Mystery book possibly by David Attenborough? Gerald Durrell?
March 5, 2024 4:17 PM   Subscribe

I distinctly remember reading a book about a British man going to another country, to find animals, possibly for a zoo. What book was I reading?

Here's what I remember:
The author was a British man, a genuinely nice person with a great love for animals and other people. The book was possibly written in the 60's or 70's, and detailed his adventures going to ... some other distant country (Papua New Guinea?) where he persuaded some local men to take him to a place where they had seen the animals he wanted. On the long trek there, the men made up songs, and the British man listened because he was in the process of trying to learn their language. At some point the British man broke into their song with his own verse, with the language mangled and hilarious, and everybody thought it was funny.

I really thought this was in _People of Paradise_ by David Attenborough, but that's not the right book. Any ideas?
posted by Vatnesine to Pets & Animals (9 answers total)
 
Could it be "Last Chance to See" by Douglas Adams?
posted by heatherlogan at 4:19 PM on March 5


Response by poster: I should have mentioned that this was non-fiction, sorry.
posted by Vatnesine at 4:40 PM on March 5


"Last Chance to See" is definitely nonfiction. But there's no singing in it.
posted by zadcat at 4:46 PM on March 5 [1 favorite]


I don't remember any of Durrell's books being set in PNG, but there were some extremely daft anecdotes from his time in Cameroon, and this might have been one of them
posted by scruss at 5:11 PM on March 5 [1 favorite]


Could it be Gerald Durrell's "A Zoo in my Luggage"? Although this review doesn't mention the song incident you describe, it recounts a lot of other parts of the book that might trigger some recognition (or confirm that it isn't the right one).
posted by Athanassiel at 5:18 PM on March 5 [2 favorites]


This story is definitely David Attenborough.

The verse he made up was something like "I ate (bland staple food in the region) yesterday. I ate (bland food) today. And I'm definitely going to be eating (bland food) tomorrow"

It's from his first autobiography, but he wrote more than one version so I'm unsure of the title. Possibly Zoo Quest.
posted by Zumbador at 7:58 PM on March 5 [3 favorites]


Gerald Durrell did indeed visit most distant countries in this era - and also wrote about them. His Wikipedia page lists those visits and the books he wrote from each.

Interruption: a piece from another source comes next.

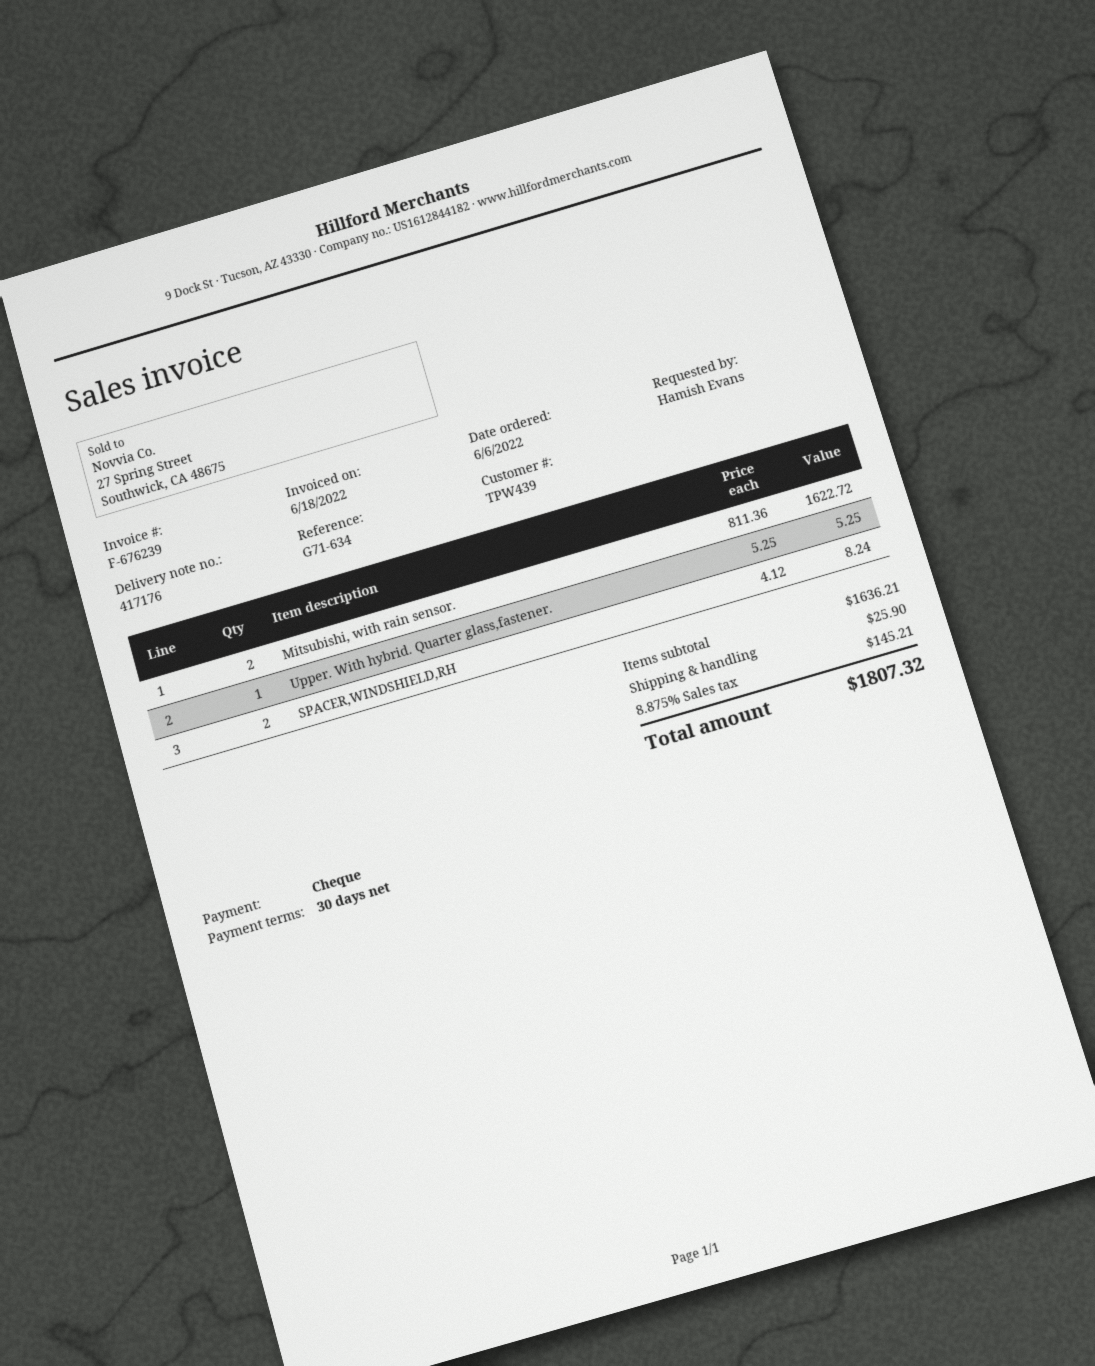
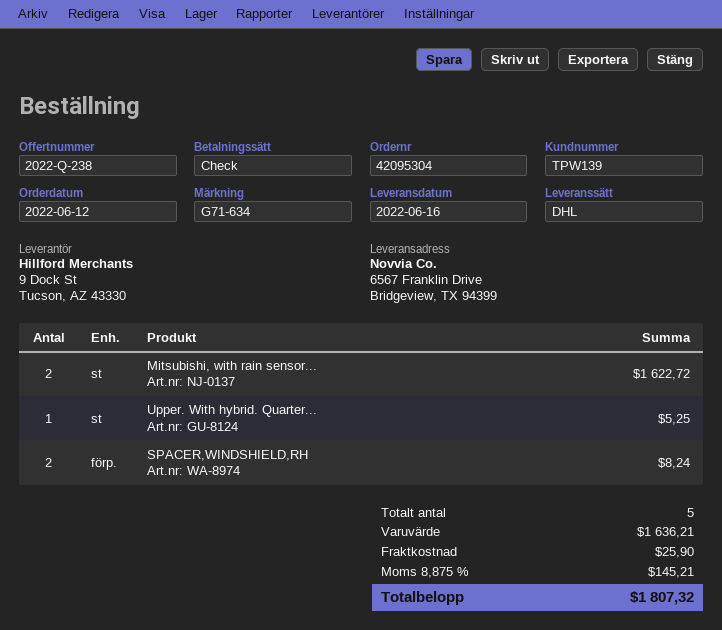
order date: 2022-06-06 -> 2022-06-12
customer number: TPW439 -> TPW139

Durrell and David Attenborough were on many of the same expeditions in this era - and you can hear Attenborough talking about those experiences here. - my money would be on "Catch Me A Colobus" about a trip to Siera Leone
posted by rongorongo at 9:36 PM on March 5 [3 favorites]


Best answer: Yes, I found the passage.

This is from the book Zoo Quest, the chapter "The Painted Cliff" and is about Attenborough's trip to Guyana.

Screenshot of a page from Google books

It's a fantastic book.
posted by Zumbador at 6:48 AM on March 6 [5 favorites]


Response by poster: This is fascinating to me because Zumbador absolutely nailed it, but the passage doesn't sound the way I remember, the title doesn't sound familiar, and none of the book cover designs look familiar at all. I have no idea when I read this or how out of everything I didn't remember I managed to hold on to the idea that David Attenborough wrote it. This is a great example to me of the mutatibility of my own memory.

Also - the Ask Metafilter ability to find a book/movie within 24 hours of being given even the tiniest clue continues to be astounding.

Also also - I'm looking around for this book because now I need to own it so I can read it again and see what else I've forgotten.